* **Work instruction**: Bring back every record exactly, except for the pictures, which stay out.

-- -- --

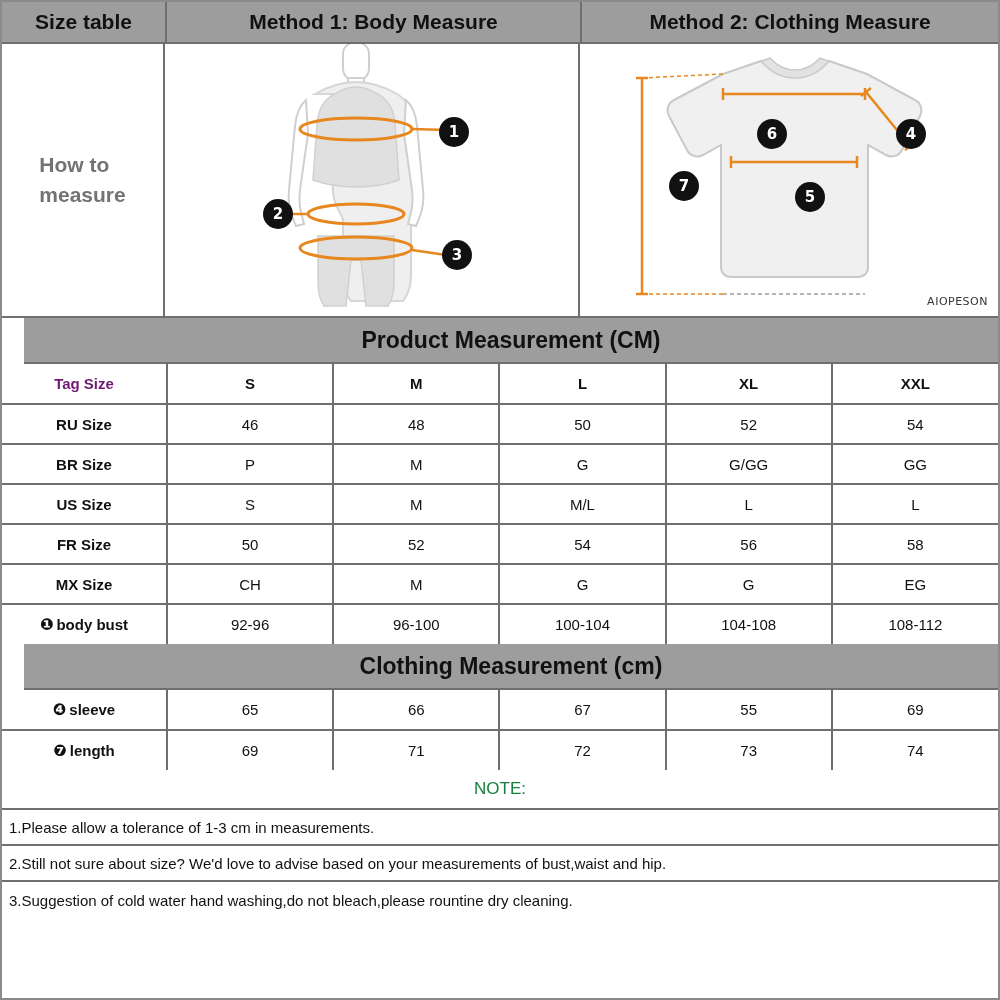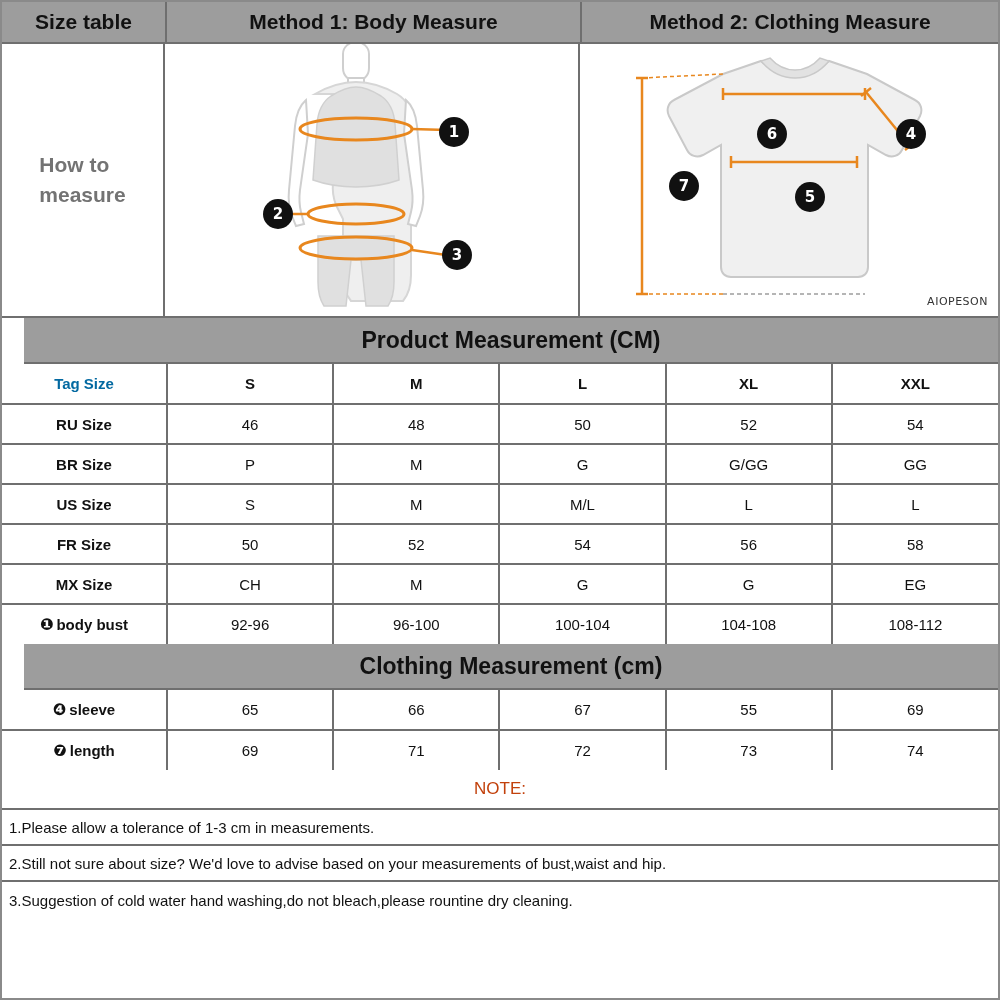--- a/index.html
+++ b/index.html
@@ -124,7 +124,7 @@
     font-weight: bold;
     font-size: 16px;
   }
-  td.rowlabel.hdr { color: #0369a1; }
+  td.rowlabel.hdr { color: #701a75; }
   .bullet {
     font-family: "DejaVu Sans", sans-serif;
     font-size: 16px;

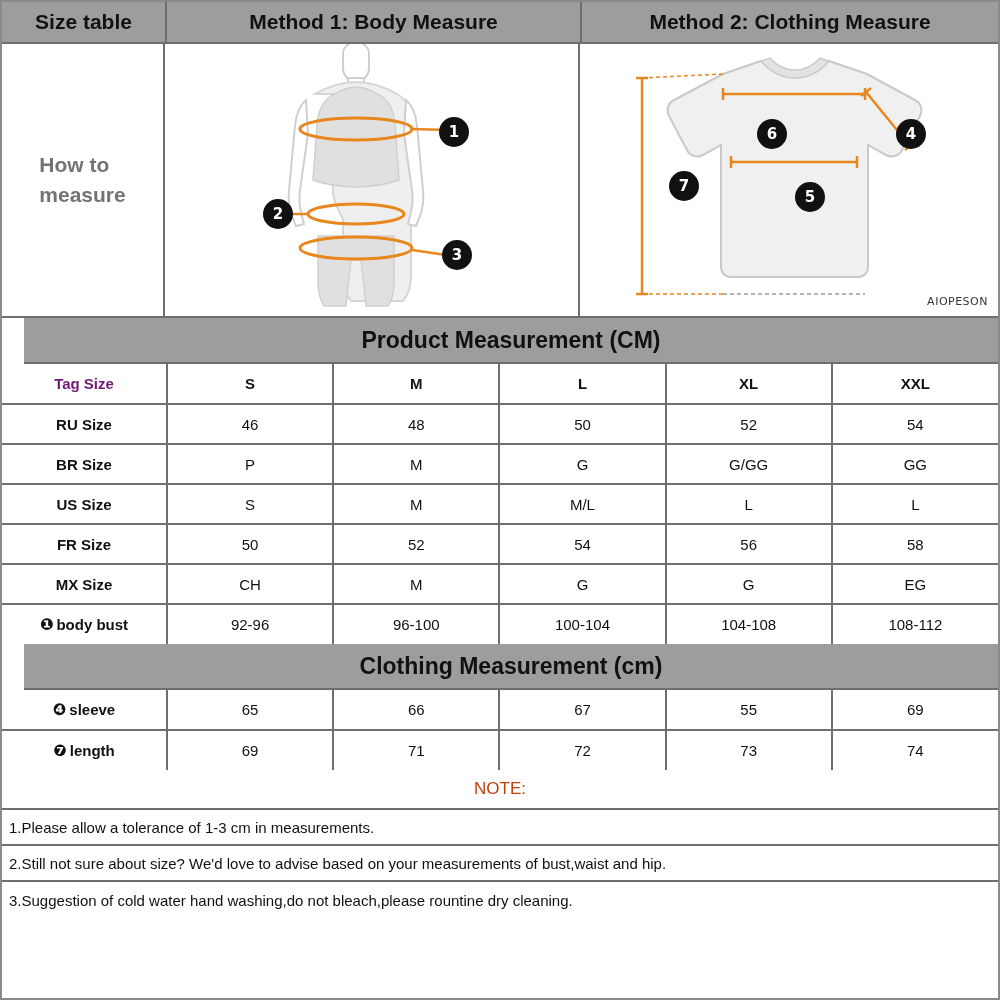--- a/index.html
+++ b/index.html
@@ -135,7 +135,7 @@
   .note-title {
     height: 40px;
     display: flex; align-items: center; justify-content: center;
-    color: #c2410c;
+    color: #15803d;
     font-size: 17px;
     border-bottom: 2px solid #6f6f6f;
   }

-- -- --

* **Exercise output**:
--- a/index.html
+++ b/index.html
@@ -124,7 +124,7 @@
     font-weight: bold;
     font-size: 16px;
   }
-  td.rowlabel.hdr { color: #0369a1; }
+  td.rowlabel.hdr { color: #701a75; }
   .bullet {
     font-family: "DejaVu Sans", sans-serif;
     font-size: 16px;

--- a/index.html
+++ b/index.html
@@ -135,7 +135,7 @@
   .note-title {
     height: 40px;
     display: flex; align-items: center; justify-content: center;
-    color: #c2410c;
+    color: #15803d;
     font-size: 17px;
     border-bottom: 2px solid #6f6f6f;
   }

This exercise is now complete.